Thanks for the reply shielamarsco. We are going to be renting in Venice Province, somewhere near Portogruaro or Latisana. We can find apartments which look good on the internet but are fllying over in two weeks time to look and touch! The rental is around 600 Euros for two/three bedroom apartments but I wonder if we can haggle. Also I was looking for guidance on what to sign and what not to agree to for example.

Tony


----------



## sheilamarsco

sorry can't help with that area as i live in abruzzo where the rents are much cheaper. re signing a lease if you are only going to be staying for a few months in rented accommodation it might be worth speaking directly to the owner to negotiate a monthly rental that way you can leave or stay depending on your needs. some owners may be willinging to be flexible during the winter as long as you don't want to stay into the summer as the rents then are per week not per month.


----------



## Bartolus

Ligman said:


> We are moving to Italy. We are planning to rent a house for a period of time before deciding to buy... just in case it doesn't work out for us.
> Can anyone give me advice on this such as documents to sign or not to sign ... periods of rental ... furnished or unfurnished ... Also the monthly rate of XXX Euro's, is this negotiable in the current economic climate or are the prices relatively fixed? I see some quote the equivalent rent per sq metre.
> 
> Look forward to hearing from anyone who has been through this
> 
> Tony (Scotland)


An important aspect you need to be aware of as far as renting is concerned is that new regulations came into effect in 2010 and also during 2011. These relate to the contractual as well as financial arrangements; the latter being particularly important because the Agenzia delle Entrate has stepped up its controls with regards to possible violations of the regulations. 
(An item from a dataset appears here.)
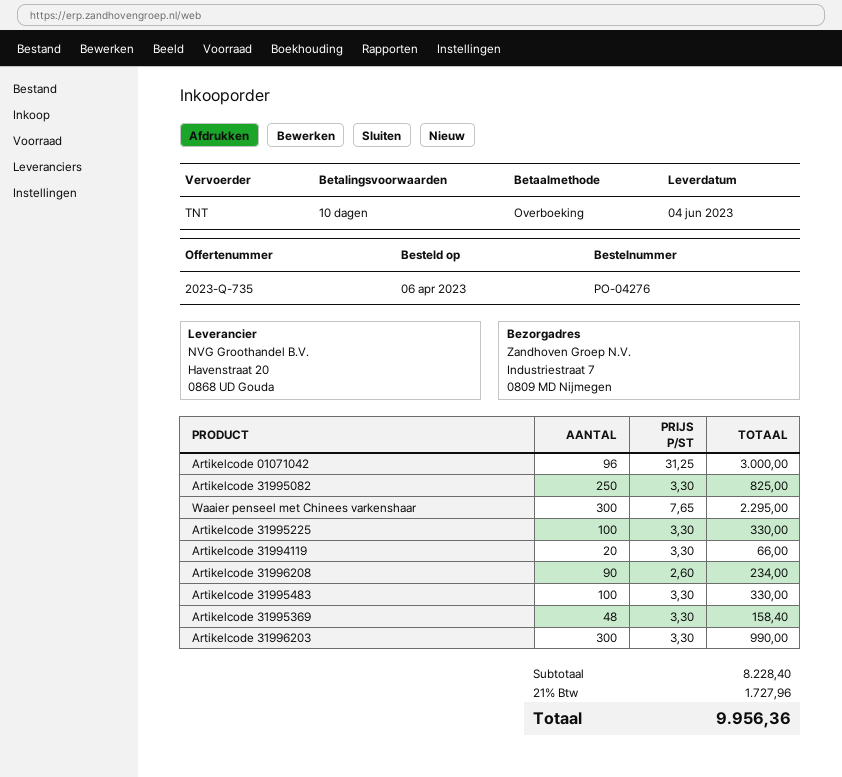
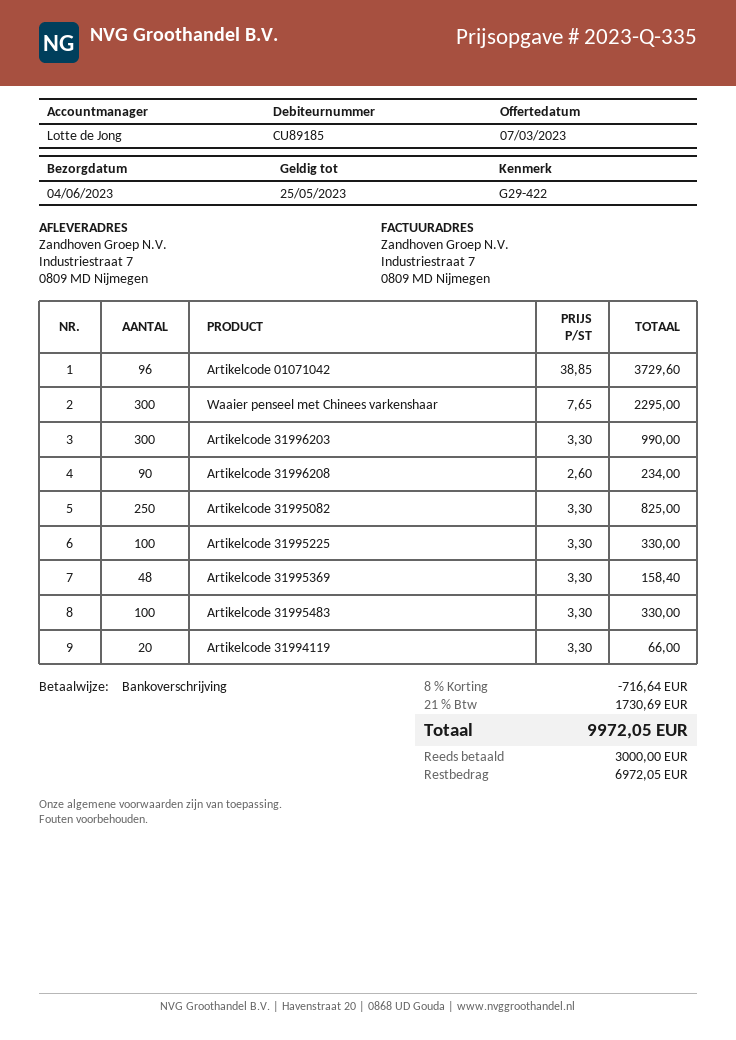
quote number: 2023-Q-735 -> 2023-Q-335
Artikelcode 01071042: 96 x 31.25 = 3000.00 -> 96 x 38.85 = 3729.60
discount: none -> 8% = 716.64
tax: 21% = 1727.96 -> 21% = 1730.69
total: 9956.36 -> 9972.05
Because there are many types of rental contracts, each with their own set of administrative and fiscal obligations, I would recommend that you have an independent professional advise you on the matter.


----------



## Ligman

Bartolus said:


> An important aspect you need to be aware of as far as renting is concerned is that new regulations came into effect in 2010 and also during 2011. These relate to the contractual as well as financial arrangements; the latter being particularly important because the Agenzia delle Entrate has stepped up its controls with regards to possible violations of the regulations.
> 
> Because there are many types of rental contracts, each with their own set of administrative and fiscal obligations, I would recommend that you have an independent professional advise you on the matter.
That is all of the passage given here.